TORONTO, Ont. – The job promises previewed in today's Throne Speech are vague and fail to hide dangerous changes in how patients access health care, how funding is allocated to hospitals and a plan for “cash-grab” asset sales that won't create a single job but will cripple the province by permanently reducing its revenue base, the President of the Canadian Union of Public Employees (CUPE) Ontario, the province's largest trade union, said today.

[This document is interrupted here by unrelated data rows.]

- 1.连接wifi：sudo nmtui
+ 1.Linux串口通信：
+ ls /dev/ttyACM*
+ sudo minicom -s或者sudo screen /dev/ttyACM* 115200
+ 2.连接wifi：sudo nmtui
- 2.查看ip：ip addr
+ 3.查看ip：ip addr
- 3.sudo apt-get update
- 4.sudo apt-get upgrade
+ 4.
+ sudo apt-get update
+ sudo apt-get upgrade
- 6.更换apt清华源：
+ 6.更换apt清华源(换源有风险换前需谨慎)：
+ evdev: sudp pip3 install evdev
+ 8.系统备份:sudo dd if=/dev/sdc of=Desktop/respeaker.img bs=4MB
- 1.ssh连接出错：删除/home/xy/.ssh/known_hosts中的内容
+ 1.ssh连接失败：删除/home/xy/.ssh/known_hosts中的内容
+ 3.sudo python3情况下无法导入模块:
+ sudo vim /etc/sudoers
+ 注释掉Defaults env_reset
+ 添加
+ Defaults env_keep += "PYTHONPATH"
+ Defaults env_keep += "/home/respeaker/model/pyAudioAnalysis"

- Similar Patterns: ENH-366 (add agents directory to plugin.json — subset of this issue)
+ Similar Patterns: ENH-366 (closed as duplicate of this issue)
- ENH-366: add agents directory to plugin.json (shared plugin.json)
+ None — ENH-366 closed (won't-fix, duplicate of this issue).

“Dalton McGuinty has so little confidence in his own job creation promises and in Ontario's businesses and workers' ability to grow the economy that he's planning to sell the farm to pay the mortgage,” CUPE Ontario President Fred Hahn said today.

Selling off chunks of Ontario's biggest revenue sources, Hydro One, Ontario Power Generation, the Liquor Control Board of Ontario and the Ontario Lottery Corporation, “is an admission of defeat by a Premier hoping to use marketing gimmicks to dress up a fire sale of what generations before us worked so hard to build,” said the CUPE Ontario leader.

Hahn is also extremely alarmed that new legislation to bring competition to hospital funding will be a disaster predicting that Ontarians will reject it because it will pit communities against each other and make access uneven and harder for Ontario families.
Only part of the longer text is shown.